Economia

Juíza Taina Maria Leonardo de Oliveira suspende cobranças contra Casas Bahia por 180 dias

Juíza Taina Maria Leonardo de Oliveira suspende cobranças contra Casas Bahia por 180 dias

A juíza Taina Maria Leonardo de Oliveira, da 2ª Vara de Falências e Recuperações Judiciais de São Paulo, tomou uma decisão crucial em favor da Casas Bahia. Em 28 de outubro de 2023, ela acolheu o pedido da varejista e determinou a antecipação do chamado “stay period” no processo de recuperação judicial.

Com essa decisão, todas as cobranças e execuções contra as empresas do grupo ficam suspensas por 180 dias, com início em 19 de agosto e término em 15 de fevereiro de 2027. A juíza já havia concedido proteções parciais no dia 19 de agosto, o que justifica o início do prazo a partir dessa data.

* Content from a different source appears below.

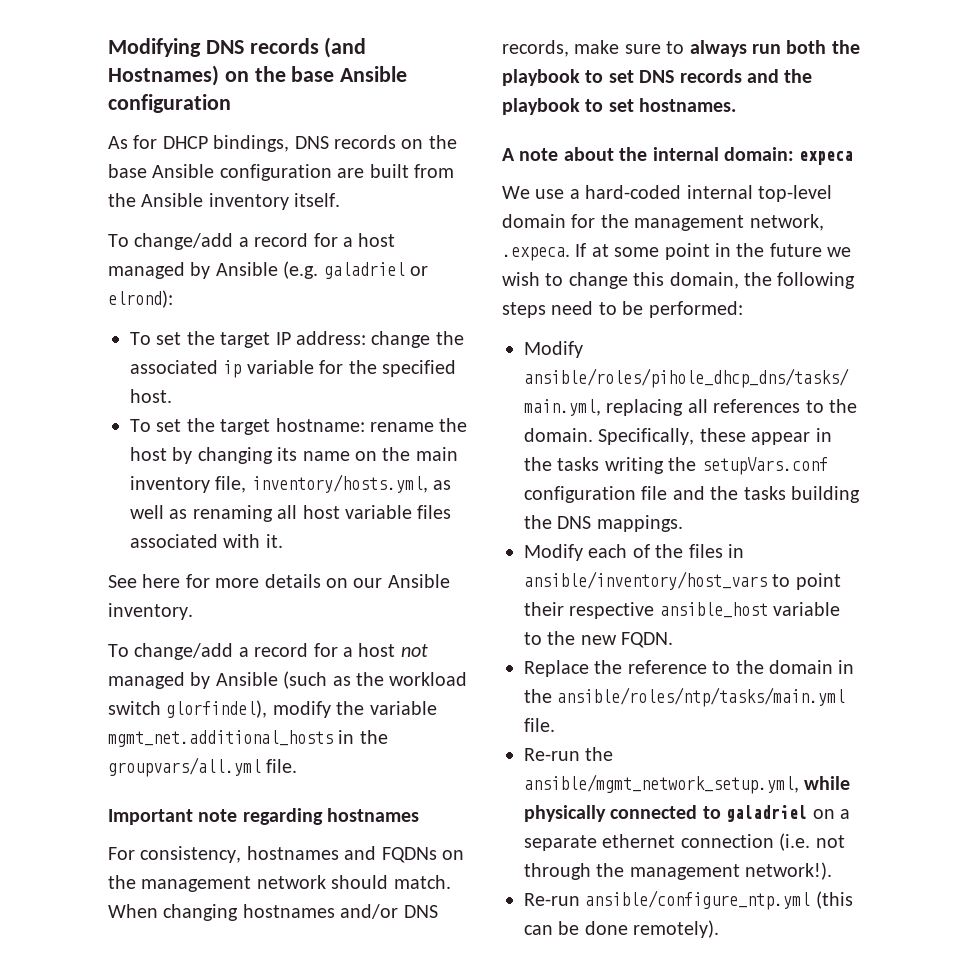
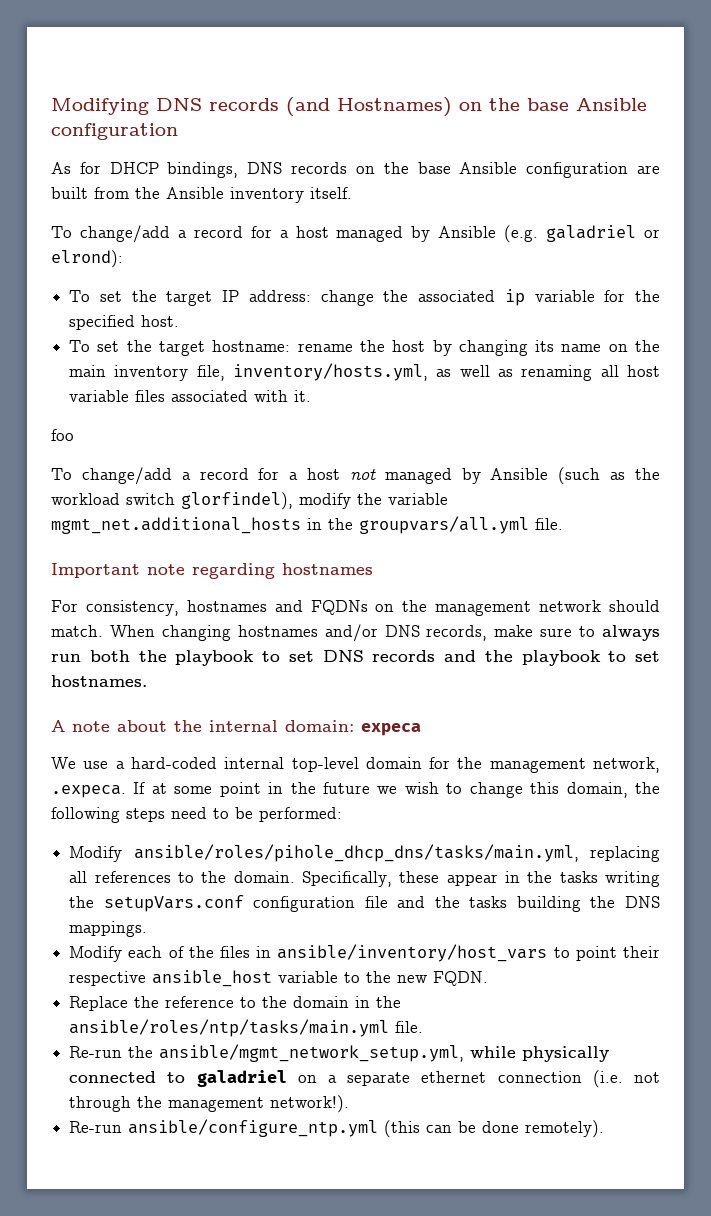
- See here for more details on our Ansible inventory.
+ foo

Recuperação Judicial e Dívidas

A Casas Bahia solicitou recuperação judicial em 16 de agosto de 2023, enfrentando uma dívida total de R$ 17,3 bilhões. A juíza ressaltou que a lei permite a concessão de tutela de urgência para suspender ações antes da decisão formal de processamento. Ela destacou que “o perigo de dano revela-se concreto e atual”, citando que a notícia do pedido de recuperação provocou uma corrida de credores, resultando em bloqueios que somaram cerca de R$ 9 milhões em poucos dias.

Acesso a Contas e Multa

Além da suspensão das cobranças, a Casas Bahia pediu o restabelecimento do acesso às suas contas no Banco BTG Pactual, o que foi acatado pela juíza. Taina Maria Leonardo de Oliveira determinou que o acesso fosse restabelecido em 24 horas, sob pena de multa diária de R$ 100 mil. A magistrada argumentou que o bloqueio das contas impedia a gestão ordinária da empresa.

A juíza também ordenou que as credenciadoras Cielo, Getnet e Redecard apresentassem demonstrativos discriminados em cinco dias e que se abstivessem de constituir reservas extraordinárias unilaterais, liberando os fluxos ordinários em favor das devedoras em 48 horas, sob pena de multa diária de R$ 100 mil.

Opinião

A decisão da juíza Taina Maria Leonardo de Oliveira reflete a necessidade de proteção das empresas em recuperação, evitando danos irreparáveis em um cenário de crise financeira.